What follows is a set of records. Retype them exactly, leaving out the pictures.

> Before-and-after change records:
<<<<
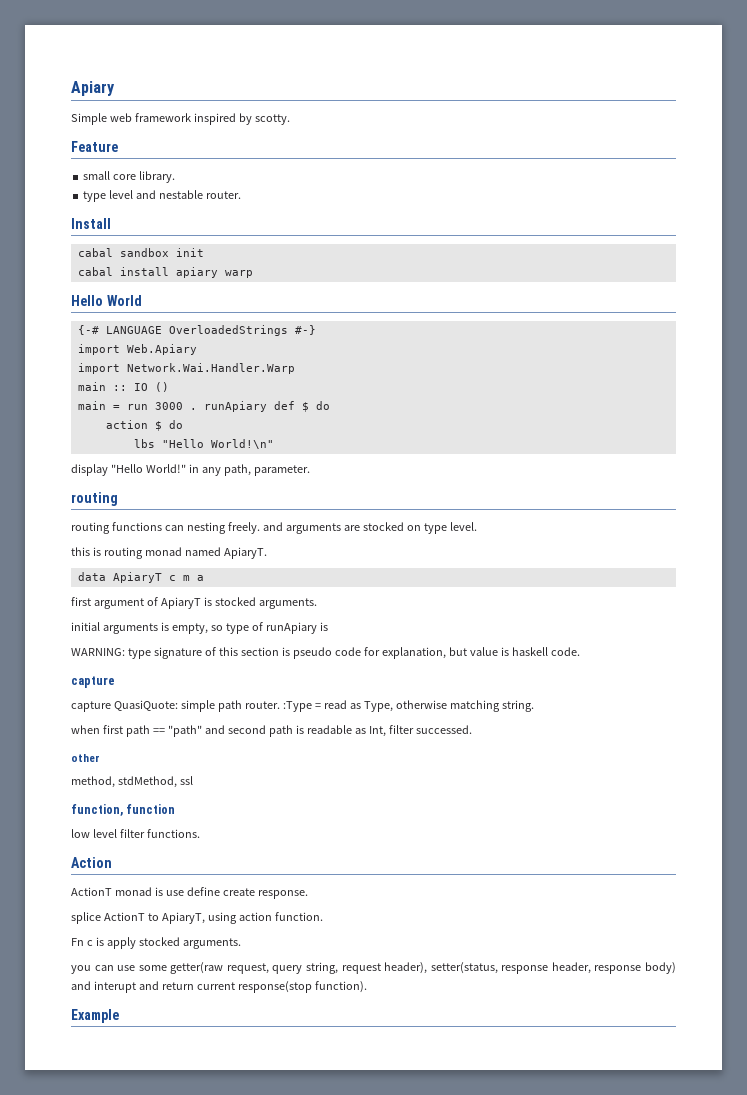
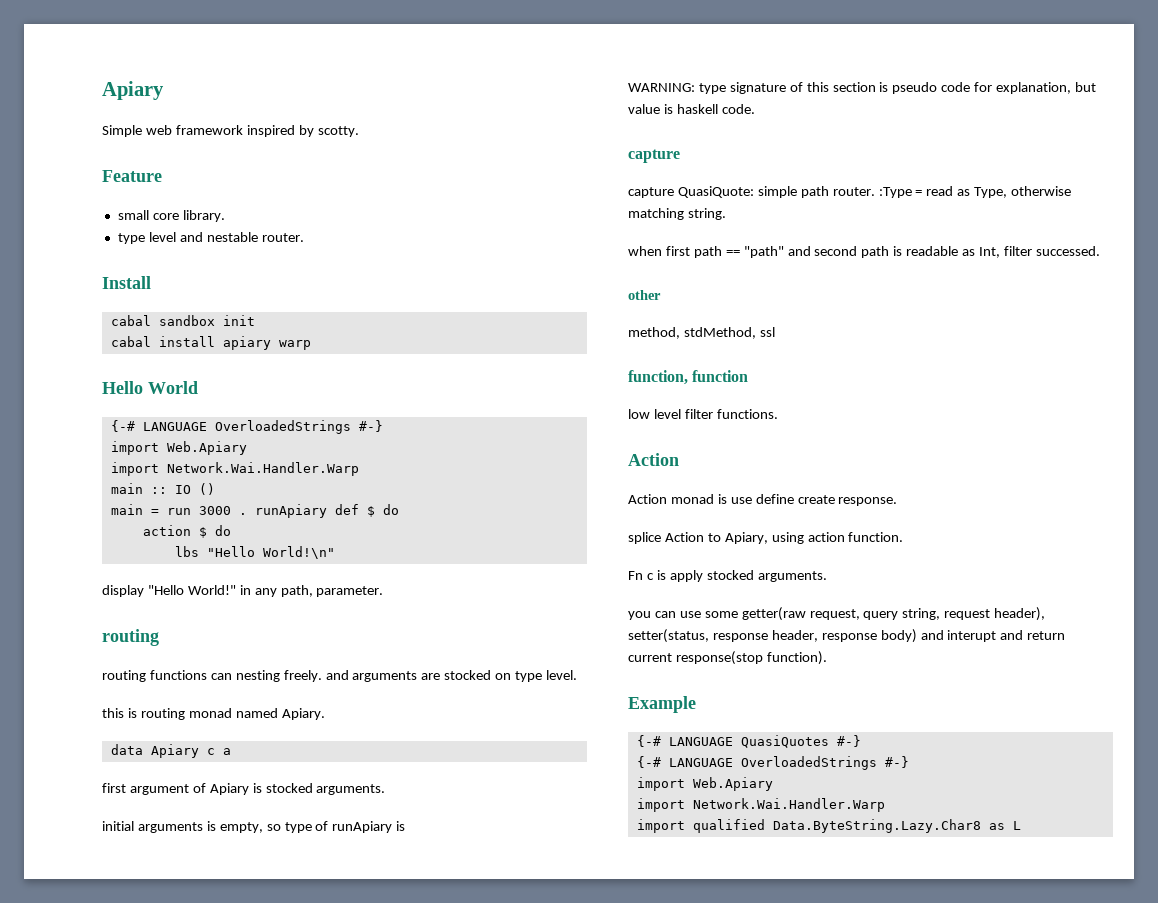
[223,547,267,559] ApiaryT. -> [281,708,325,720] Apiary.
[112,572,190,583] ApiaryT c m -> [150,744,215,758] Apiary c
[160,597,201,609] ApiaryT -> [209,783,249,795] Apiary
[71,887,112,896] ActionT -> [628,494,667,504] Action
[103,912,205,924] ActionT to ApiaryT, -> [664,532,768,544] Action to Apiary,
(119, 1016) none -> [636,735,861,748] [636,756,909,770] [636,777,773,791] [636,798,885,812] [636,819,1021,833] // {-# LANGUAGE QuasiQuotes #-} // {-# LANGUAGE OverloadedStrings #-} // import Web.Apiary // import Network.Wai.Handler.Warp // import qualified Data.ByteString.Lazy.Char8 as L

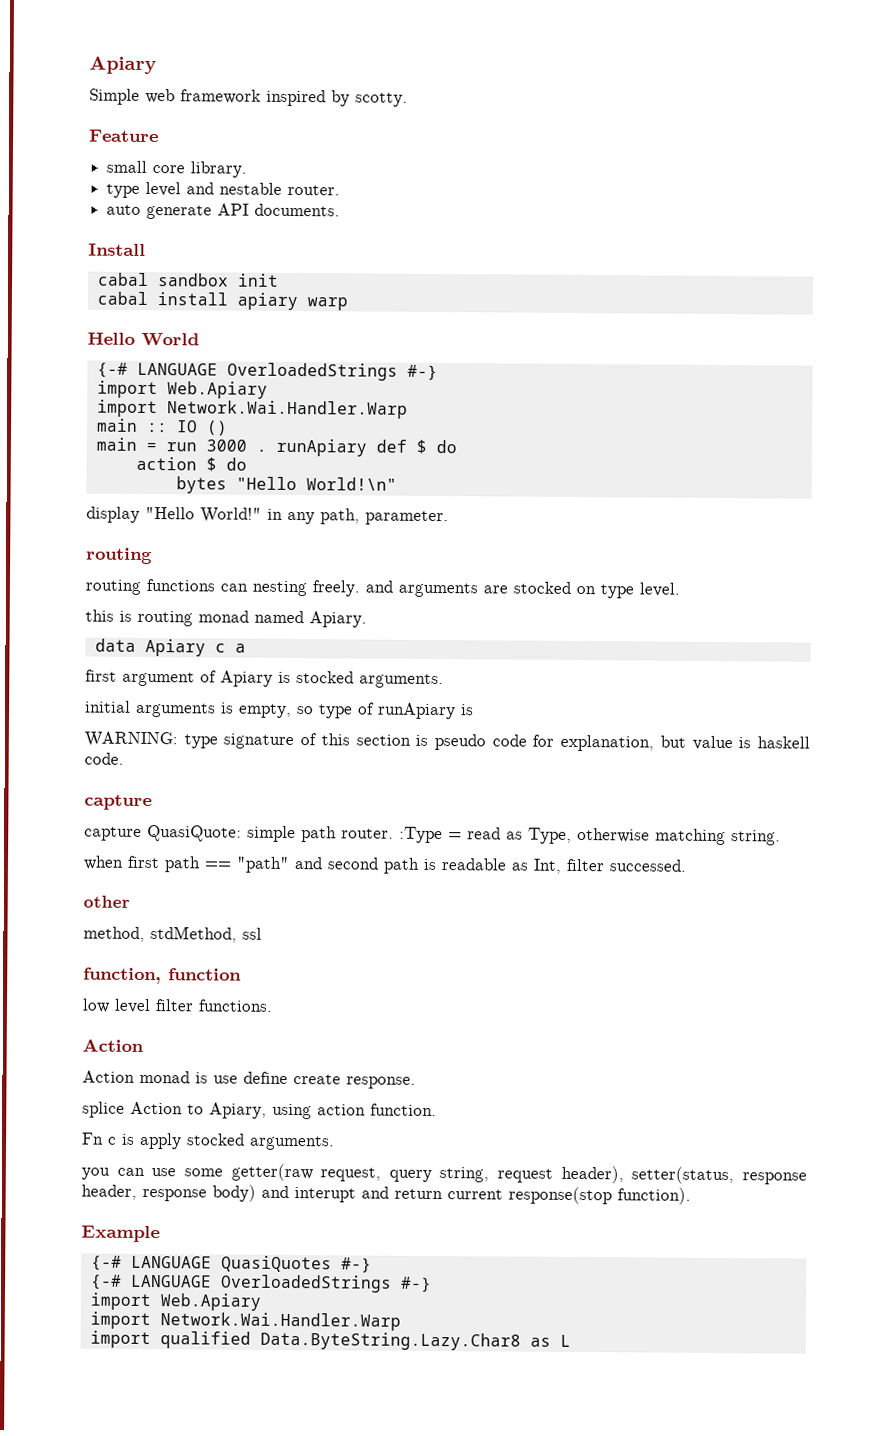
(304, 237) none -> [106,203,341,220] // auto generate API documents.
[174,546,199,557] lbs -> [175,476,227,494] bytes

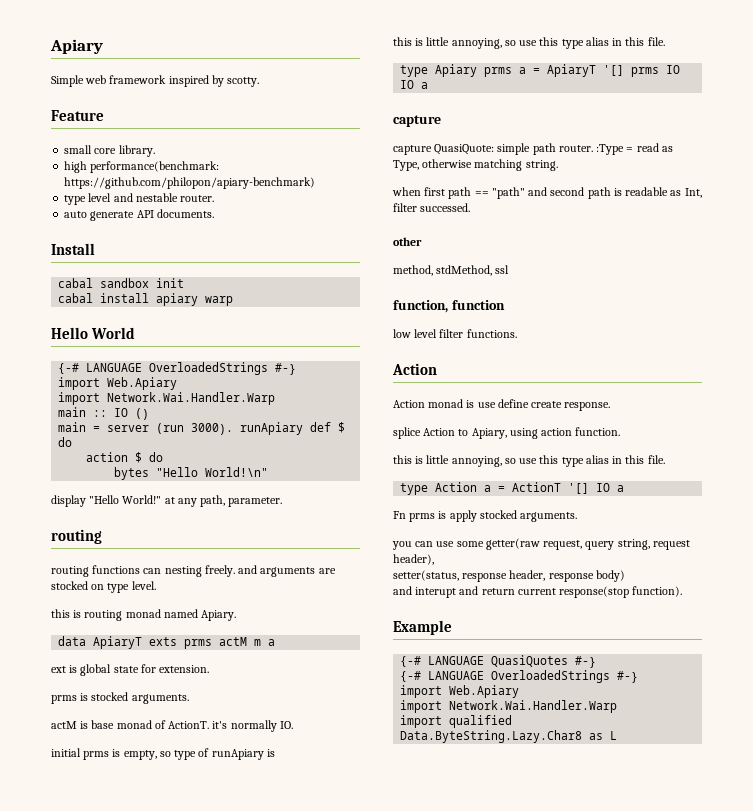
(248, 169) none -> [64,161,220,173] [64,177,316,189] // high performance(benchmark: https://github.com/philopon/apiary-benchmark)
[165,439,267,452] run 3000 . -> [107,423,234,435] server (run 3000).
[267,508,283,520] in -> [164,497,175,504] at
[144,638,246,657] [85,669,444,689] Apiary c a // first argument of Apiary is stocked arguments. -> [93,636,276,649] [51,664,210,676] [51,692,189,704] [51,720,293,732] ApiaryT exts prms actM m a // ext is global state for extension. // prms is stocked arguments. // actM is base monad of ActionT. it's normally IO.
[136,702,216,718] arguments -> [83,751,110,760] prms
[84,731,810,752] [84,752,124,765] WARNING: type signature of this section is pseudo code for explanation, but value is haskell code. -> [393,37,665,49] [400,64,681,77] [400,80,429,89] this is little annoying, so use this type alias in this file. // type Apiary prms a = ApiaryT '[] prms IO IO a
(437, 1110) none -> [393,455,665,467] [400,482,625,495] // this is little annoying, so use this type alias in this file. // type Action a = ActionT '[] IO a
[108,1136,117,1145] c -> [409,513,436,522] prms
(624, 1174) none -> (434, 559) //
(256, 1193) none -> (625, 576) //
>>>>
> RESPONSE:
[223,547,267,559] ApiaryT. -> [281,708,325,720] Apiary.
[112,572,190,583] ApiaryT c m -> [150,744,215,758] Apiary c
[160,597,201,609] ApiaryT -> [209,783,249,795] Apiary
[71,887,112,896] ActionT -> [628,494,667,504] Action
[103,912,205,924] ActionT to ApiaryT, -> [664,532,768,544] Action to Apiary,
(119, 1016) none -> [636,735,861,748] [636,756,909,770] [636,777,773,791] [636,798,885,812] [636,819,1021,833] // {-# LANGUAGE QuasiQuotes #-} // {-# LANGUAGE OverloadedStrings #-} // import Web.Apiary // import Network.Wai.Handler.Warp // import qualified Data.ByteString.Lazy.Char8 as L

(304, 237) none -> [106,203,341,220] // auto generate API documents.
[174,546,199,557] lbs -> [175,476,227,494] bytes

(248, 169) none -> [64,161,220,173] [64,177,316,189] // high performance(benchmark: https://github.com/philopon/apiary-benchmark)
[165,439,267,452] run 3000 . -> [107,423,234,435] server (run 3000).
[267,508,283,520] in -> [164,497,175,504] at
[144,638,246,657] [85,669,444,689] Apiary c a // first argument of Apiary is stocked arguments. -> [93,636,276,649] [51,664,210,676] [51,692,189,704] [51,720,293,732] ApiaryT exts prms actM m a // ext is global state for extension. // prms is stocked arguments. // actM is base monad of ActionT. it's normally IO.
[136,702,216,718] arguments -> [83,751,110,760] prms
[84,731,810,752] [84,752,124,765] WARNING: type signature of this section is pseudo code for explanation, but value is haskell code. -> [393,37,665,49] [400,64,681,77] [400,80,429,89] this is little annoying, so use this type alias in this file. // type Apiary prms a = ApiaryT '[] prms IO IO a
(437, 1110) none -> [393,455,665,467] [400,482,625,495] // this is little annoying, so use this type alias in this file. // type Action a = ActionT '[] IO a
[108,1136,117,1145] c -> [409,513,436,522] prms
(624, 1174) none -> (434, 559) //
(256, 1193) none -> (625, 576) //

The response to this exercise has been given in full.